Il sentiero dei ricordi portò Klaus troppo lontano e non resse più.
Una volta asciugato il viso di Hans gli accarezzò per l’ultima volta i capelli e crollò al suo fianco, con il viso sepolto nelle coperte e una mano sul suo cuore, assaporando ogni battito. Il pulsare leggero della vita dell’altro sotto il suo palmo gli dava speranza ma il suo volto immobile e gli occhi chiusi lo spaventavano.
Nascondendo il volto nel materasso e aggrappandosi alle coperte scoppiò in un pianto silenzioso, il pianto di chi ha sopportato troppo e non riesce a trattenersi.
Piangeva non per sé, per il timore di una vita trascorsa in solitudine senza l’amato, non per la Patria privata di un così valoroso soldato. Piangeva per Hans e per la sua giovane vita, spezzata troppo presto per un gesto inconsulto. Non si sarebbe mai perdonato se fosse morto per salvare lui.
Il pianto gli scuoteva la testa e le spalle, i muscoli sussultavano tanto da provocargli dolore ma non riusciva a fermarsi: aveva sopportato troppo, non poteva perdere anche Hans.
Non seppe mai quanto tempo trascorse in quello stato ma all’improvviso sentì qualcosa muoversi sotto di lui.
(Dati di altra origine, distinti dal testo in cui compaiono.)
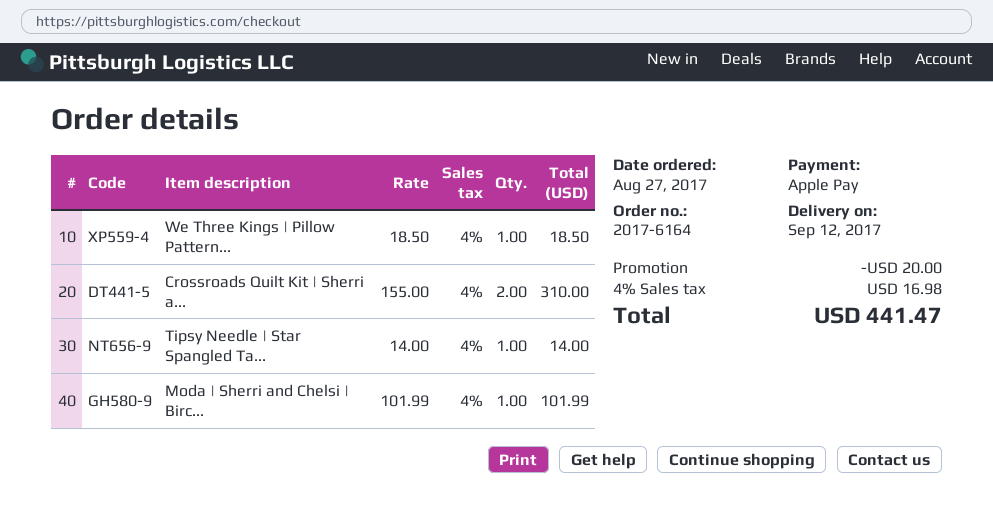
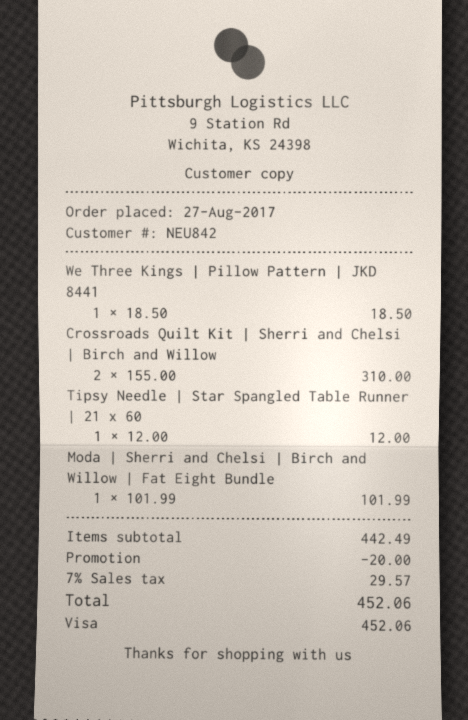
payment method: Apple Pay -> Visa
Tipsy Needle | Star Spangled Ta...: 1 x 14.00 = 14.00 -> 1 x 12.00 = 12.00
tax: 4% = 16.98 -> 7% = 29.57
total: 441.47 -> 452.06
La testa gli pulsava di un dolore sordo e il collo gli si era irrigidito ma pur a fatica riuscì ad alzare lo sguardo.
I suoi occhi grigi incontrarono lo sguardo azzurro di Hans ed il suo cuore mancò un battito.

“Hansi!” singhiozzò “Hansi!”Gli prese il volto tra le mani e lo accarezzò con i pollici.
Hans gli rivolse un sorriso stanco e aprì la bocca per parlare ma un accesso di tosse secca gli scosse il torace, strappandogli un lamento di dolore.
“Shh. Shh. Non ti agitare.” Con una delicatezza impensabile per le sue mani di soldato Klaus sollevò la nuca del ferito e gli accostò alle labbra un bicchiere d’acqua. Forse Hans era troppo debole, forse era troppo commosso, ma non riuscì a dire una parola.
In qualche modo Klaus lo capì: “Non ti sforzare, Hansi. Non ce n’è bisogno.”

Cercando di non provocargli dolore lo raccolse delicatamente tra le braccia e lo strinse a sé.
Pur senza vederlo avvertì Hans che nascondeva la fronte nell’incavo del suo collo e per poco non pianse di nuovo. Un abbraccio così intimo e profondo non aveva bisogno di parole.